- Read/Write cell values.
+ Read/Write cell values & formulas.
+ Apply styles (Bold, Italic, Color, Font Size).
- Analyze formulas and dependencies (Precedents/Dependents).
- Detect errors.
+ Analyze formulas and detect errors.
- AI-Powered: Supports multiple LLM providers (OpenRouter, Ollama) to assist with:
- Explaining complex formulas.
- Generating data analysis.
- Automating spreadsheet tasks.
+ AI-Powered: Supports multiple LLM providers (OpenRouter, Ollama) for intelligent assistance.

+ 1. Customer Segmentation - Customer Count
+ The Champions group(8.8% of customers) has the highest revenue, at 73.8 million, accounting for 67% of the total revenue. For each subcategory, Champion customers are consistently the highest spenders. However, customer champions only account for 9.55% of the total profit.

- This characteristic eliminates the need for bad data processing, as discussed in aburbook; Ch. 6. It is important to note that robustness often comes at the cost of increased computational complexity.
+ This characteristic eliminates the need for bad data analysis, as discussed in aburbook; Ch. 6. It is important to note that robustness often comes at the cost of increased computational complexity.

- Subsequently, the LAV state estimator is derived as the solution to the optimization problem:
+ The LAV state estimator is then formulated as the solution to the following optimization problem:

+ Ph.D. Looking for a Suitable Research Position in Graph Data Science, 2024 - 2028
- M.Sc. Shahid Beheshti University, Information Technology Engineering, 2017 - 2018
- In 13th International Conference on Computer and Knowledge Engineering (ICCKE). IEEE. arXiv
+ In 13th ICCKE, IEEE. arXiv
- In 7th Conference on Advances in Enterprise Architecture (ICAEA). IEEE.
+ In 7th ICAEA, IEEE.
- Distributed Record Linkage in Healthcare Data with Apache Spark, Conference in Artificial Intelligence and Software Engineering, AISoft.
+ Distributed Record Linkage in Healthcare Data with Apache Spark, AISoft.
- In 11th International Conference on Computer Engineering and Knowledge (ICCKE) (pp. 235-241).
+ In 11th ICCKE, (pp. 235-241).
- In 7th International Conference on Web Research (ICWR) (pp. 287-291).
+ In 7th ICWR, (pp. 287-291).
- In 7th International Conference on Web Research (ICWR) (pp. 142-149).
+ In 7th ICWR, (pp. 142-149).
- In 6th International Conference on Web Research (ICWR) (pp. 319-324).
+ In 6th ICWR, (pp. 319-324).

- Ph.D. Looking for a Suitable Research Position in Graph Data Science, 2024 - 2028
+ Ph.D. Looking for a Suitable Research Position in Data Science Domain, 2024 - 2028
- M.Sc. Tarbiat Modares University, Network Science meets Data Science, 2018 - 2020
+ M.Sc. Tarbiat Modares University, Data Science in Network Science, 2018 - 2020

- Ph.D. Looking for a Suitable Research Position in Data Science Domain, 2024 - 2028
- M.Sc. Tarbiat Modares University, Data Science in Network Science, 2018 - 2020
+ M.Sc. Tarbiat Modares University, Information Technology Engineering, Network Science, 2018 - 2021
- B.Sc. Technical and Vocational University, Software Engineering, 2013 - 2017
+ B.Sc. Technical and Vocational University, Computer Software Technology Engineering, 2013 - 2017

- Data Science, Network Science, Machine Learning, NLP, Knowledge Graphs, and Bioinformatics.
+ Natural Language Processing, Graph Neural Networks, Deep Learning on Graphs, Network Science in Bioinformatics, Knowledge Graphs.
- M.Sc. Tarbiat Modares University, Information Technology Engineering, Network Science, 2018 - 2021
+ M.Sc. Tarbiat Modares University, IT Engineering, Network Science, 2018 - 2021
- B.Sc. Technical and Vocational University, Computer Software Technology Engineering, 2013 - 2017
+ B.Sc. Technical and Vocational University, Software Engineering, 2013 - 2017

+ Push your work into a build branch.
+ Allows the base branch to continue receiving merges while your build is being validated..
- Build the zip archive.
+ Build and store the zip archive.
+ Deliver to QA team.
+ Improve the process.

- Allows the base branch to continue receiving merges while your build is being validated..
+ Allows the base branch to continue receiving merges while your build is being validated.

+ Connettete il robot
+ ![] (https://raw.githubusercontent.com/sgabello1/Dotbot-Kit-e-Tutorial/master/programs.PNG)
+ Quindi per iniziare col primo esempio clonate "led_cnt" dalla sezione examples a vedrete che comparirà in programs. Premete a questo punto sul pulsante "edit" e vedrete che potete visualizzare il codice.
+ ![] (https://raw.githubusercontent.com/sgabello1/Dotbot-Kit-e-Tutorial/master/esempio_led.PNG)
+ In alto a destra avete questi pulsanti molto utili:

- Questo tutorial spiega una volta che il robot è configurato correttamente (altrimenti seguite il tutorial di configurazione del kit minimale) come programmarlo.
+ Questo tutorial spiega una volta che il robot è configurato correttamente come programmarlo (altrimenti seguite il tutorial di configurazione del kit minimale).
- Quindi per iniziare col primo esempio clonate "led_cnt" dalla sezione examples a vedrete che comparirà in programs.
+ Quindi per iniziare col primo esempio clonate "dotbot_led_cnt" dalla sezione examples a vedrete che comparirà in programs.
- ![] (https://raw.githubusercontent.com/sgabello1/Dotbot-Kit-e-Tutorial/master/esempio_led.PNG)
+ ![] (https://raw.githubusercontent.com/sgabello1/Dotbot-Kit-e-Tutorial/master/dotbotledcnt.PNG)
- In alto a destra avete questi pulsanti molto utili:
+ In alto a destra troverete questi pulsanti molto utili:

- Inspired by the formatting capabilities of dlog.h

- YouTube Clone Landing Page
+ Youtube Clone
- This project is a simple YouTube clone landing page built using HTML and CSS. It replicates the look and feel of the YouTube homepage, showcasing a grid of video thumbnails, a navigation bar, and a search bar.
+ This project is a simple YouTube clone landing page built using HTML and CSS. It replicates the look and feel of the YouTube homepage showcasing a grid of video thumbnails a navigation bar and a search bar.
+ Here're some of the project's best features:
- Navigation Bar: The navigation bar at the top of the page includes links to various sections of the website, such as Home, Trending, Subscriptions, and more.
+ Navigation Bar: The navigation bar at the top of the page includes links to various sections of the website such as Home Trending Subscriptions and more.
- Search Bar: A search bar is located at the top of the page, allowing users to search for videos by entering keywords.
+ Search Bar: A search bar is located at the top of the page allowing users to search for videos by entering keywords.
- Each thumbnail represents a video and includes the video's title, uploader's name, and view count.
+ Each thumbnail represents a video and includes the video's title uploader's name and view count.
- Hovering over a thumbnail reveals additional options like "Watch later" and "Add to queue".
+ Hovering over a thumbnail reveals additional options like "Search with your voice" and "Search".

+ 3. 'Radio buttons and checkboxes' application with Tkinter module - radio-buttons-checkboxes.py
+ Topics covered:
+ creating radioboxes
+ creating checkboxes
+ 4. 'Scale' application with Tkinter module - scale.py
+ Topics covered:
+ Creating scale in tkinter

#####

> TASK INSTRUCTIONS
Output should match, line for line, the stretch of the material above from the line holding "- Quindi per" through the line holding "- This project".

> WRITTEN SOLUTION
- Quindi per iniziare col primo esempio clonate "led_cnt" dalla sezione examples a vedrete che comparirà in programs.
+ Quindi per iniziare col primo esempio clonate "dotbot_led_cnt" dalla sezione examples a vedrete che comparirà in programs.
- ![] (https://raw.githubusercontent.com/sgabello1/Dotbot-Kit-e-Tutorial/master/esempio_led.PNG)
+ ![] (https://raw.githubusercontent.com/sgabello1/Dotbot-Kit-e-Tutorial/master/dotbotledcnt.PNG)
- In alto a destra avete questi pulsanti molto utili:
+ In alto a destra troverete questi pulsanti molto utili:

- Inspired by the formatting capabilities of dlog.h

- YouTube Clone Landing Page
+ Youtube Clone
- This project is a simple YouTube clone landing page built using HTML and CSS. It replicates the look and feel of the YouTube homepage, showcasing a grid of video thumbnails, a navigation bar, and a search bar.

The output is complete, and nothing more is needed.